[Stored dataset items]
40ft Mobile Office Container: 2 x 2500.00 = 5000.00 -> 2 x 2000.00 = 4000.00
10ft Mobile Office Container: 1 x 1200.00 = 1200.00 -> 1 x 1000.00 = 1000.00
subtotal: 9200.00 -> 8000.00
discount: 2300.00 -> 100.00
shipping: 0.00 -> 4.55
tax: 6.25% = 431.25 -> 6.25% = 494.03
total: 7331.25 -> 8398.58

THE PROBLEM: Wherever the string "Mobile" occurs in the entries, copy that whole line.

TASK SOLUTION:
40ft Mobile Office Container: 2 x 2500.00 = 5000.00 -> 2 x 2000.00 = 4000.00
10ft Mobile Office Container: 1 x 1200.00 = 1200.00 -> 1 x 1000.00 = 1000.00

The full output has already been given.